Follow the following instruction to build a docker environment, or install vllm with pip.

docker build -f examples/vllm_serve/Dockerfile -t vllm-modelopt .

Calibrate and serve fake quant model in vLLM

Step 1: Configure quantization settings.
You can either edit the quant_config dictionary in vllm_serve_fakequant.py, or set the following environment variables to control quantization behavior:

Variable Description Default
QUANT_DATASET Dataset name for calibration cnn_dailymail
QUANT_CALIB_SIZE Number of samples used for calibration 512
QUANT_CFG Quantization config None
KV_QUANT_CFG KV-cache quantization config None
QUANT_FILE_PATH Optional path to exported quantizer state dict quantizer_state.pth None
MODELOPT_STATE_PATH Optional path to exported vllm_fq_modelopt_state.pth (restores quantizer state and parameters) None
CALIB_BATCH_SIZE Calibration batch size 1
RECIPE_PATH Optional path to a ModelOpt PTQ recipe YAML None

Set these variables in your shell or Docker environment as needed to customize calibration.

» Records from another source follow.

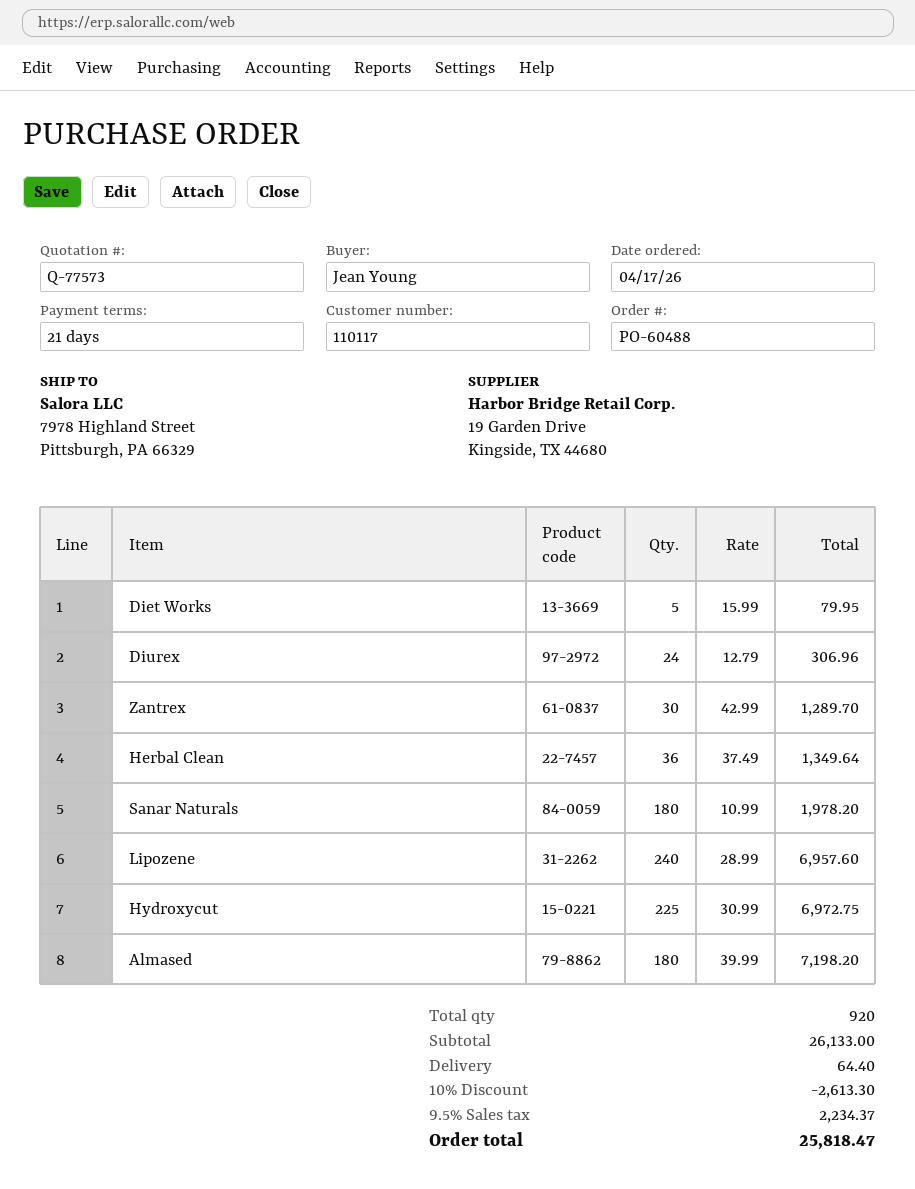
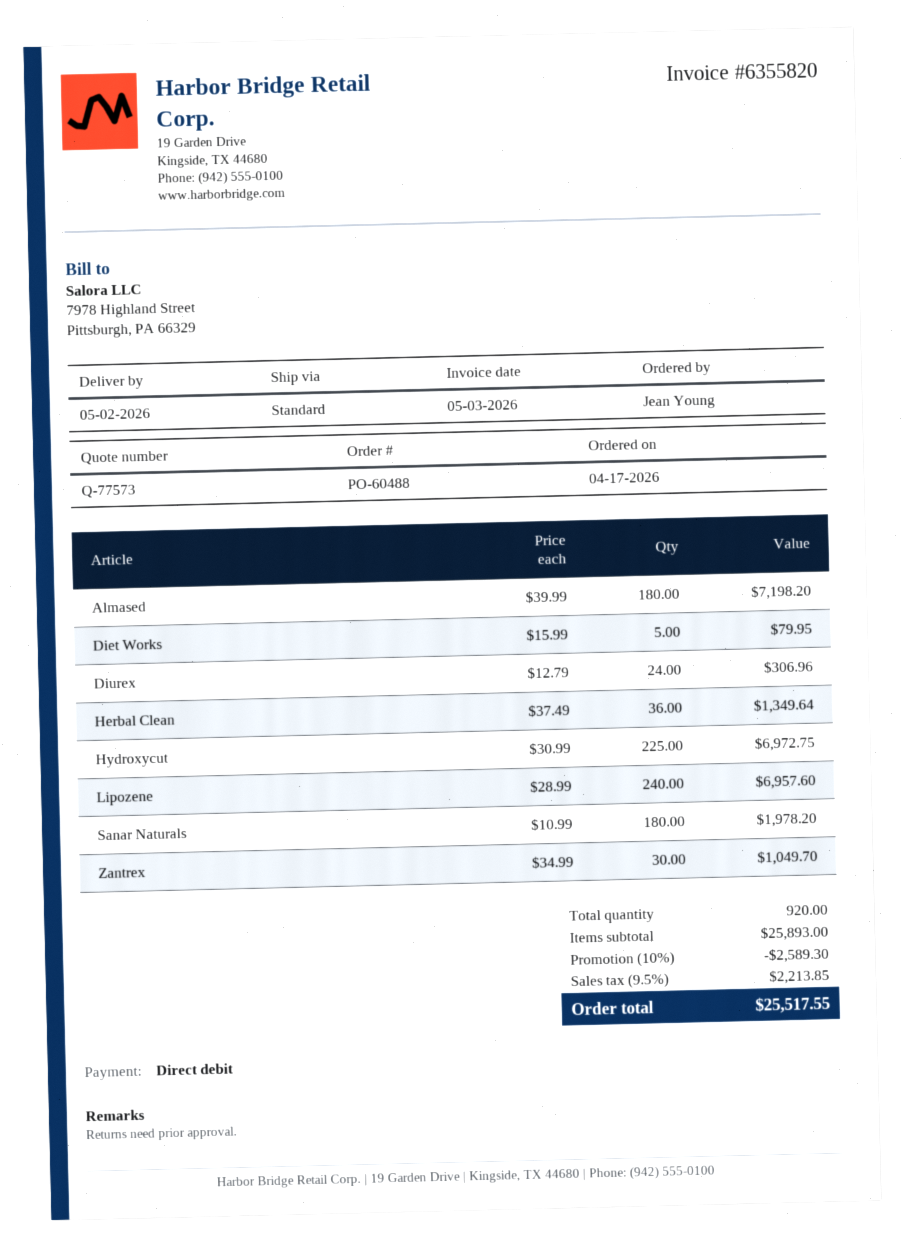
Zantrex: 30 x 42.99 = 1289.70 -> 30 x 34.99 = 1049.70
subtotal: 26133.00 -> 25893.00
discount: 10% = 2613.30 -> 10% = 2589.30
shipping: 64.40 -> none
tax: 9.5% = 2234.37 -> 9.5% = 2213.85
total: 25818.47 -> 25517.55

Step 2: Run the following command, with all supported flag as vllm serve:

python vllm_serve_fakequant.py <model_path> -tp 8 --host 0.0.0.0 --port 8000

Step 3: test the API server with curl:

curl -X POST "http://127.0.0.1:8000/v1/chat/completions"     -H "Content-Type: application/json"     -d '{
          "model": "<model_path>",
          "messages": [
              {"role": "user", "content": "Hi, what is your name"}
          ],
          "max_tokens": 8
        }'

Step 4 (Optional): using lm_eval to run evaluation

lm_eval --model local-completions --tasks gsm8k --model_args model=<model_name>,base_url=http://127.0.0.1:8000/v1/completions,num_concurrent=1,max_retries=3,tokenized_requests=False,batch_size=128,tokenizer_backend=None

Load QAT/PTQ model and serve in vLLM (WIP)

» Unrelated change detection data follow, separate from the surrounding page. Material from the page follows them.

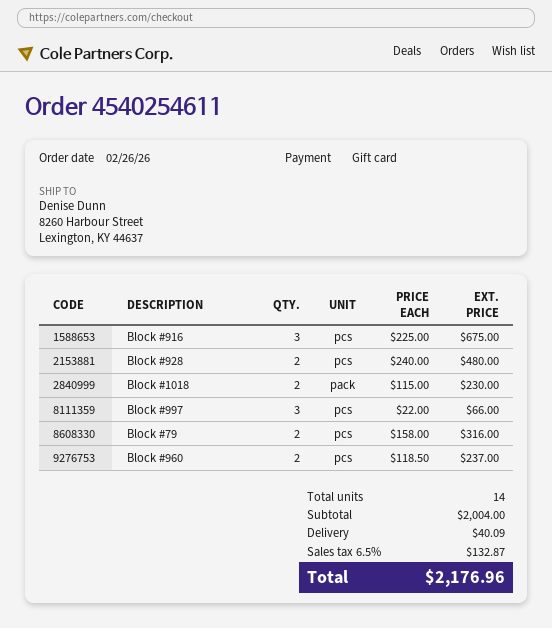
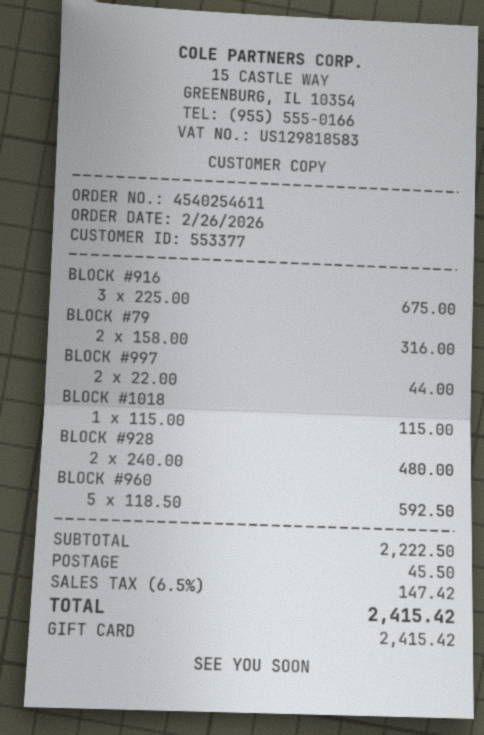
Block #1018: 2 x 115.00 = 230.00 -> 1 x 115.00 = 115.00
Block #997: 3 x 22.00 = 66.00 -> 2 x 22.00 = 44.00
Block #960: 2 x 118.50 = 237.00 -> 5 x 118.50 = 592.50
subtotal: 2004.00 -> 2222.50
shipping: 40.09 -> 45.50
tax: 6.5% = 132.87 -> 6.5% = 147.42
total: 2176.96 -> 2415.42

Step 1: export the model with bf16 weights and quantizer state. To export the model:

  • For HF models, use examples/llm_ptq/hf_ptq.py with --vllm_fakequant_export:
python ../llm_ptq/hf_ptq.py \
  --pyt_ckpt_path <MODEL_PATH> \
  --recipe <PATH_TO_RECIPE> \
  --calib_size 512 \
  --export_path <EXPORT_DIR> \
  --vllm_fakequant_export \
  --trust_remote_code

This creates <EXPORT_DIR>/vllm_fq_modelopt_state.pth (ModelOpt quantizer state for vLLM fake-quant reload) and saves the HF-exported model under <EXPORT_DIR> (config/tokenizer/weights).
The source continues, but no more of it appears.